■ Information shown ■
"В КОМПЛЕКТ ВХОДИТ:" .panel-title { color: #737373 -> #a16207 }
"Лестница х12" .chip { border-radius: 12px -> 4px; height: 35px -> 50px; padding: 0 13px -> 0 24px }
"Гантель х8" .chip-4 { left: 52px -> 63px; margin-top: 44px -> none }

...

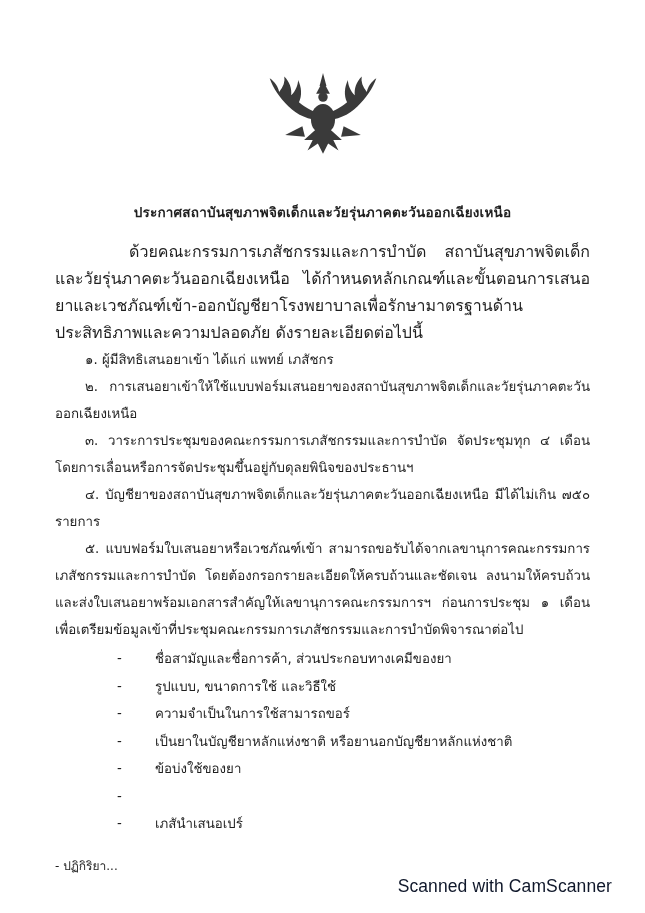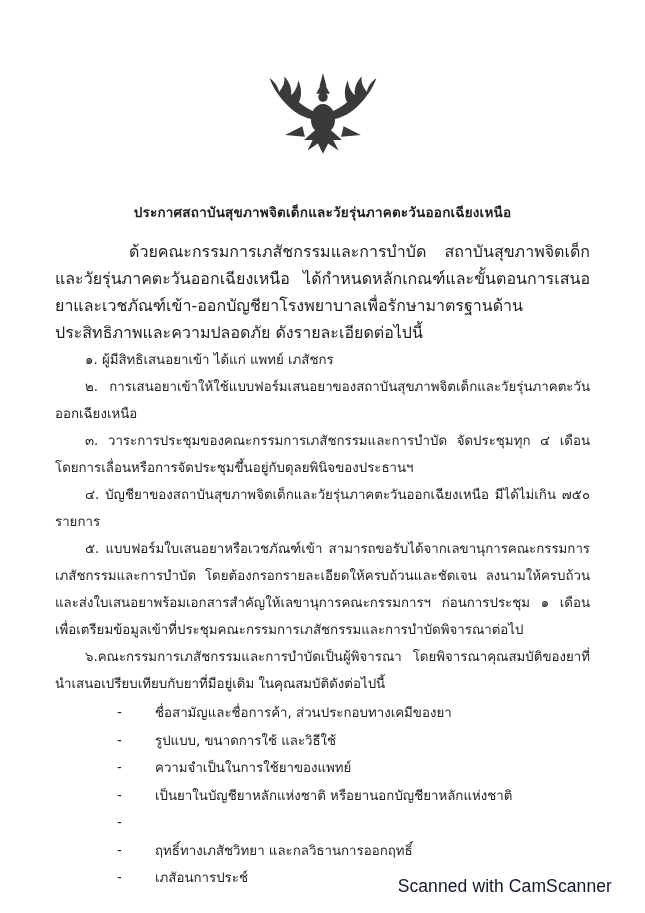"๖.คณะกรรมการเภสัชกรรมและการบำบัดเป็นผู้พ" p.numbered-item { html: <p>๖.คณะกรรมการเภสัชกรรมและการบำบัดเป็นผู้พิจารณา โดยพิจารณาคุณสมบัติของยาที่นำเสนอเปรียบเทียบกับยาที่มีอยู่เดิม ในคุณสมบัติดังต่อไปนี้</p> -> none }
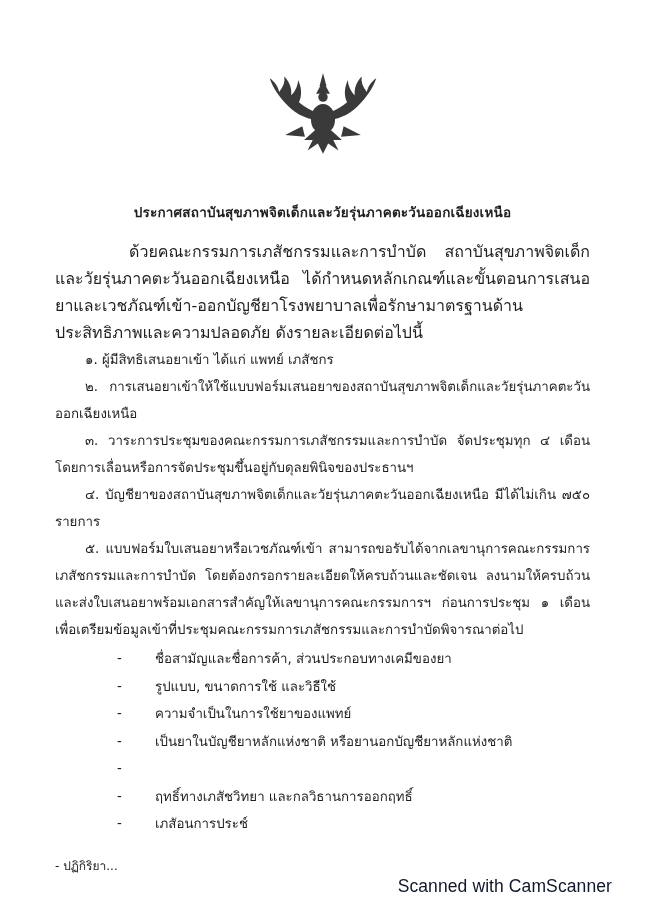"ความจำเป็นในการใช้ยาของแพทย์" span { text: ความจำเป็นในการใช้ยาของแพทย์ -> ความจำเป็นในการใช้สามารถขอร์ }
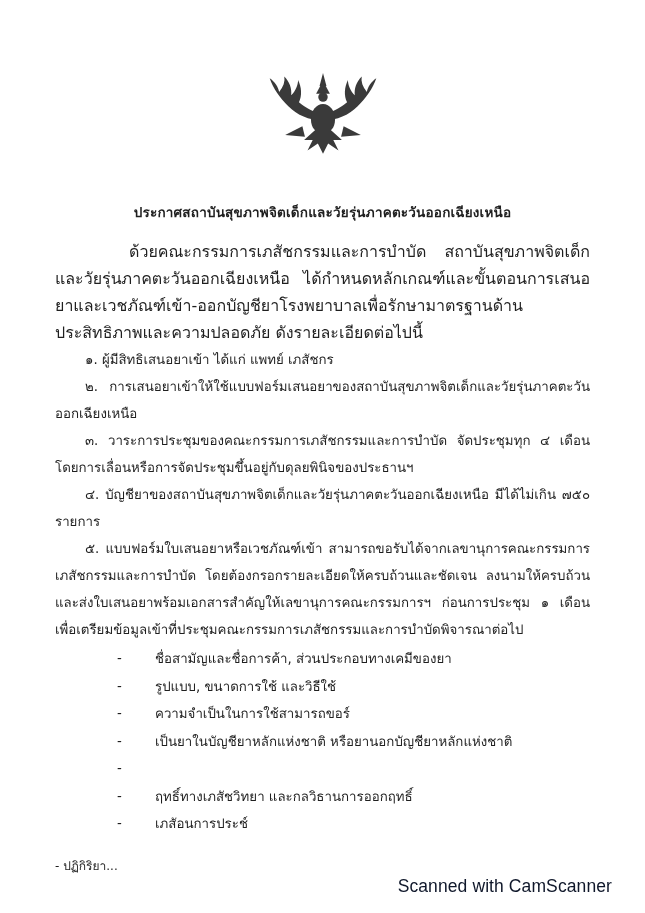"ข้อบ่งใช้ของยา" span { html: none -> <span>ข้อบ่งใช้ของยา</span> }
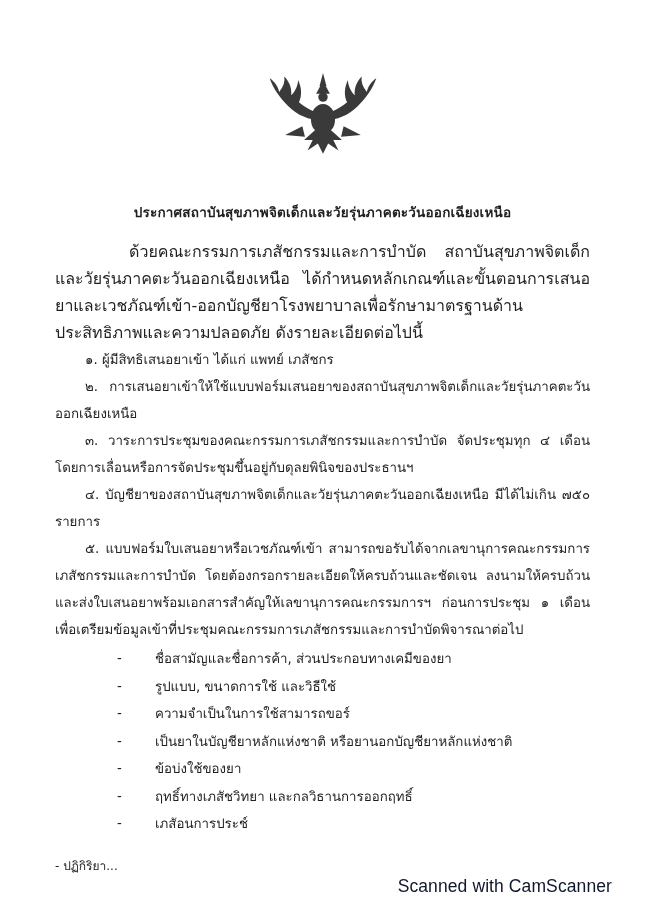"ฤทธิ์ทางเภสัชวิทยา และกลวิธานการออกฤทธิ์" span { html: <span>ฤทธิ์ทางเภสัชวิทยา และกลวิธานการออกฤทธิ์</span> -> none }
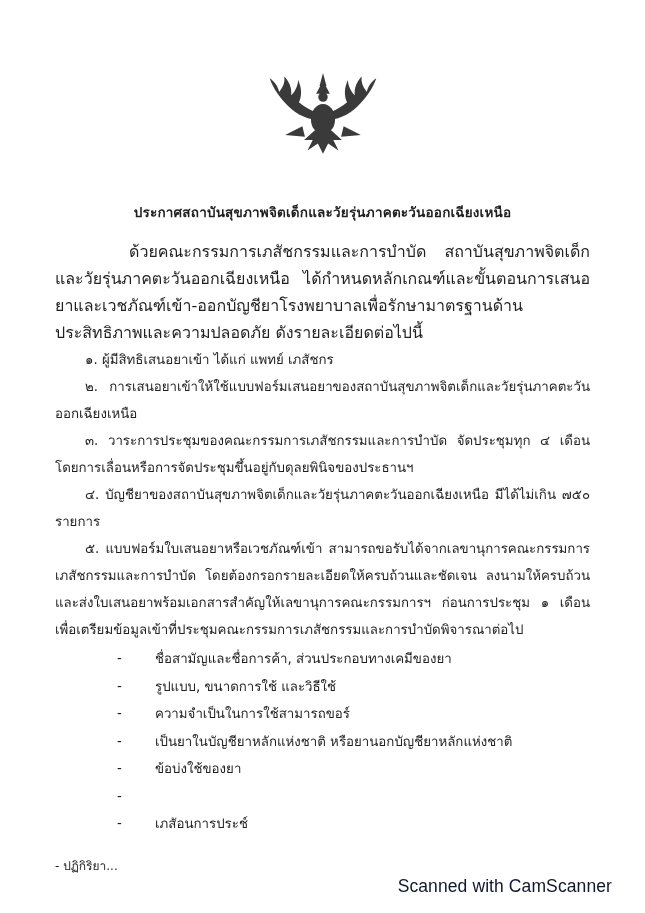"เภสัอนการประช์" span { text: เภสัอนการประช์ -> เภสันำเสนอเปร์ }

■ Exercise ■
All that should be printed is the run of lines above from the one with "text: ความจำเป็นในการใช้ยาของแพทย์ ->" through the one with "text: เภสัอนการประช์ ->", both included, exactly as given, with pictures left out.

■ Response box ■
"ความจำเป็นในการใช้ยาของแพทย์" span { text: ความจำเป็นในการใช้ยาของแพทย์ -> ความจำเป็นในการใช้สามารถขอร์ }
"ข้อบ่งใช้ของยา" span { html: none -> <span>ข้อบ่งใช้ของยา</span> }
"ฤทธิ์ทางเภสัชวิทยา และกลวิธานการออกฤทธิ์" span { html: <span>ฤทธิ์ทางเภสัชวิทยา และกลวิธานการออกฤทธิ์</span> -> none }
"เภสัอนการประช์" span { text: เภสัอนการประช์ -> เภสันำเสนอเปร์ }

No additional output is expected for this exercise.